Anyone who’s seen the 2001 film Serendipity will probably recognise the next establishment. Serendipity 3 is just a few blocks from Bloomingdales on the bustling Upper East Side, so it’s not out of the ordinary to find people queuing out onto the street, even on weekdays. Famed for their selection of ice cream sunade’s as well as the trademark ‘Frozen Hot Chocolate’, Serendipity is ideal for those with a sweet tooth. If you’re feeling extravagant (read: insane), there’s the Guinness World Record ‘Grand Opulence Sundae’ which will leave a serious dent in your bank account at a measly $1000. For something more savoury, there’s the staple cheeseburger and the foot-long chilli dog as well as a selection of daily specials and salads.

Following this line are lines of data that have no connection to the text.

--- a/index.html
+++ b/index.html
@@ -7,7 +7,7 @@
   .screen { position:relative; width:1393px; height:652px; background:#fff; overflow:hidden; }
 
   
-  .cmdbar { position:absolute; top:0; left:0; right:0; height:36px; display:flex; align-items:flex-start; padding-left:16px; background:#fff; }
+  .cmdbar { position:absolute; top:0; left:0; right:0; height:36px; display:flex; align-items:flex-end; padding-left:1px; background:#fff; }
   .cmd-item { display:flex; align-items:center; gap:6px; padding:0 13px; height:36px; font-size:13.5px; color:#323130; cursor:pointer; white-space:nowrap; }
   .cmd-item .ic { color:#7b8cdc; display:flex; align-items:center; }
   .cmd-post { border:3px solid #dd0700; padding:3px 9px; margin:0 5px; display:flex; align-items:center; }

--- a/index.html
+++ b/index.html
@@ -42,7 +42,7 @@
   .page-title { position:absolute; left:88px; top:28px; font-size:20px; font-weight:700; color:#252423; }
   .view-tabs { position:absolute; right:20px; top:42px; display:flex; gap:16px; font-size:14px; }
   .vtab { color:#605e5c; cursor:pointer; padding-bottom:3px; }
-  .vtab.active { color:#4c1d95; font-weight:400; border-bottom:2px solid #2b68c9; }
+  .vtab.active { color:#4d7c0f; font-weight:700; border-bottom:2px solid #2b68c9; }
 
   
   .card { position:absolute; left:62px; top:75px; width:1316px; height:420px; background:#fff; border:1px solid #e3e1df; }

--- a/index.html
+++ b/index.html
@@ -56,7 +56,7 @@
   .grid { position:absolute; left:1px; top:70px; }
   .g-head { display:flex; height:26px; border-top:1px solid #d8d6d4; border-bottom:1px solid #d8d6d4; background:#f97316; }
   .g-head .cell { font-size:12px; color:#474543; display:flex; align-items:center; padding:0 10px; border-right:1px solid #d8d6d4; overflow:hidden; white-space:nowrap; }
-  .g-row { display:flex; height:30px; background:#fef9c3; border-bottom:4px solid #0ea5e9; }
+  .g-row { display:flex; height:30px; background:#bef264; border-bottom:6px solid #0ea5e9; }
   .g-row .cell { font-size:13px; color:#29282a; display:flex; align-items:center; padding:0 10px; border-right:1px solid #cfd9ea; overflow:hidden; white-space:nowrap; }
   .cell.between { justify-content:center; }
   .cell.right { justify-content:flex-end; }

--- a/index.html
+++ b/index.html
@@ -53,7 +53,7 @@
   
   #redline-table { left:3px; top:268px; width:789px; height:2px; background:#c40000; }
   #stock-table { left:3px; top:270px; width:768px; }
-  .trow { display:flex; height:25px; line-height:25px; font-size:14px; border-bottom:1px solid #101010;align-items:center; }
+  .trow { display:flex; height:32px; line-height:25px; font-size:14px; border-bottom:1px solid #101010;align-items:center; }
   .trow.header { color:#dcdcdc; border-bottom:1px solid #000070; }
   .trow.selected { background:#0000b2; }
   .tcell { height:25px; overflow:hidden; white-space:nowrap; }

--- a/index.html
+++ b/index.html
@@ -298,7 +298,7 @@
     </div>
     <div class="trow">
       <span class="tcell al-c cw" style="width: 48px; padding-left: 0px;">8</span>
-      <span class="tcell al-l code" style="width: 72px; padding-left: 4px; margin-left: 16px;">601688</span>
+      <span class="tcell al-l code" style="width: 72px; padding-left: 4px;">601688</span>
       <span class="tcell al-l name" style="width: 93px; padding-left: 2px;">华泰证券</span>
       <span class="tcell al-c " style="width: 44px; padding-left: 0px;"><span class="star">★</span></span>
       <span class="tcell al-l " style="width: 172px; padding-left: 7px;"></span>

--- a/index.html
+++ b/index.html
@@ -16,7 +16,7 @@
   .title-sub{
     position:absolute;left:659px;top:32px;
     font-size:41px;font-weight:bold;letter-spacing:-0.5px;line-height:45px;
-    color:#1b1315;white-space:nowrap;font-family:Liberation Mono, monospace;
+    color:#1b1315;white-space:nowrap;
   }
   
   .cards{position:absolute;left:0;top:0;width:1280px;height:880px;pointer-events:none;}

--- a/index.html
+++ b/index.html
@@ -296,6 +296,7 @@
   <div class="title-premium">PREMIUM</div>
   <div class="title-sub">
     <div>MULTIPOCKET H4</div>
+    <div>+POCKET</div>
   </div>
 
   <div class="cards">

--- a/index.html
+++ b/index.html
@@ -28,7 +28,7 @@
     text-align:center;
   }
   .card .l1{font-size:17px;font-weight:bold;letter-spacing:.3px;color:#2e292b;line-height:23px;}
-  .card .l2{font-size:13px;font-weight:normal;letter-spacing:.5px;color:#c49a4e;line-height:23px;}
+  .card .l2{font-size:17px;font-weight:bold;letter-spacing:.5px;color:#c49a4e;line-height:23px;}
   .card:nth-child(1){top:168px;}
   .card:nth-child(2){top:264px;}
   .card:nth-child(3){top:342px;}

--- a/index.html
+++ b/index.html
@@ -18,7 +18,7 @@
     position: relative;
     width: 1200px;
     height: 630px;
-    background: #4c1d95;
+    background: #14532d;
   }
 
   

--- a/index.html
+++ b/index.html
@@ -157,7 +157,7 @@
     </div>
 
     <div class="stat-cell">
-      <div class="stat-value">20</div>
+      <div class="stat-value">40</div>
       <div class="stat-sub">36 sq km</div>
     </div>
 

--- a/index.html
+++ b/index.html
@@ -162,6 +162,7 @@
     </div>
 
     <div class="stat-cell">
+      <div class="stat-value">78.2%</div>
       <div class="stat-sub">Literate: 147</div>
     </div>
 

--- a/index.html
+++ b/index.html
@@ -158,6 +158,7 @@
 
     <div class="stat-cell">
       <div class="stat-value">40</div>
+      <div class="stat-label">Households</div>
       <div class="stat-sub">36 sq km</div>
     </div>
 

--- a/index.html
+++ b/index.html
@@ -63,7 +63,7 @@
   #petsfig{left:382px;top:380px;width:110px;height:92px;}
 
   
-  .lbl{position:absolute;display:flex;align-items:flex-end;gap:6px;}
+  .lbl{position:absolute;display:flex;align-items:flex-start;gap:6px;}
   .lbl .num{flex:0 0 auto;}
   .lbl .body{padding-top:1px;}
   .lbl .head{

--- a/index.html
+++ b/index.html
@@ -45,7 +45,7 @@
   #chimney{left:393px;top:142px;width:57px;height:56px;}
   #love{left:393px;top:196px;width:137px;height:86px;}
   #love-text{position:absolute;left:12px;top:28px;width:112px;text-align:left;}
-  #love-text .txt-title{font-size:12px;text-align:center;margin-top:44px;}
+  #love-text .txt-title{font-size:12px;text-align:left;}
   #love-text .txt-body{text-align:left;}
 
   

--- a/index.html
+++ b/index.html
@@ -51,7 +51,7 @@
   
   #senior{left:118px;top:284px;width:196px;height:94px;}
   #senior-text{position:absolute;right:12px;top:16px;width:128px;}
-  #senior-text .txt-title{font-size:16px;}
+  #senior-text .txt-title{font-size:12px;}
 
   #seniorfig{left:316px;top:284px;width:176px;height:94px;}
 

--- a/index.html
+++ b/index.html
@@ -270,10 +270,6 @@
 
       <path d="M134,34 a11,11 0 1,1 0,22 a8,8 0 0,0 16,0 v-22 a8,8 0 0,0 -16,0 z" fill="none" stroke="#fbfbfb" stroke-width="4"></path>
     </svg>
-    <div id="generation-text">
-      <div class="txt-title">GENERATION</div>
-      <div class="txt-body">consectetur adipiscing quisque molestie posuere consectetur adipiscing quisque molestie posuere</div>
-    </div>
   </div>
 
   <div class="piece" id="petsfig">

My first visit to the Clinton Street Baking Company & Restaurant ended in utter disappointment. Due not to the food, or even to the service (as both were pretty much faultless), this was the result of my own lack of forward planning. Without having made a reservation, I stupidly tried to get a table for breakfast – on Valentines’ day of all days – and was unsurprisingly told that the wait time would be almost 2hrs. Cold, hungry, and unfamiliar with the Lower East Side area, I decided that rather than sticking around (the only waiting area was a snow-covered bench chained to the floor outside) I would try my luck another time. When I returned several days later, the outcome was decidedly more positive. February at Clinton Street happened to be pancake month, which meant that alongside all the usual breakfast favourites, each day there was a new special to choose from, and within no time I found myself sitting down to a delicious plate of Banana-crunch Buttermilk Pancakes with dark chocolate sauce and maple butter.
For fear of running out of room (and readerly enthusiasm), I will draw my observations to close, pausing briefly to add a few last recommendations:
Situated on the Upper West Side, a short walk from Central Park and the Museum of Natural History, Trattoria Machiavelli serves authentic Italian cuisine in a uniquely beautiful setting, designed to capture the essence of Renaissance Italy.
Another great Upper West Side eat is Spring Natural Kitchen, probably one of the few places in New York where you’ll be served vegetables with your meal instead of fries. The ingredients are always really fresh and there’s quite a few vegan /gf options too.
I only had a meatball sandwich at Frankies, so can’t comment on the rest of the menu, but it was (hands down) the best meatball sandwich I’ve ever had, and that’s why it deserves a mention. Just round the corner from The Spotted Pig, Frankie’s is another of Greenwich’s super trendy eateries, although with a considerably shorter wait time. Unfortunately, I don’t have a photograph, but to give you an idea, it’s the kind of place you’d go to for an olive oil tasting, or to just sit by the window looking all hipster and intellectual.
Sprinkle’s Cupcakes, the world’s first cupcake bakery, sits just over the road from Bloomingdales. As far as the cupcakes go, there isn’t really a lot to be said except that if you go your whole life without having tried one, you are most definitely missing out.
Slap bang in the centre of Times Square is Bubba Gump Shrimp Co., a restaurant that pays spectacular tribute to Tom Hanks’ shrip-loving dad in the 1994 film Forrest Gump. Despite being an obvious tourist-trap, the food is really tasty, the atmosphere buzzing, and the decor a sight to behold.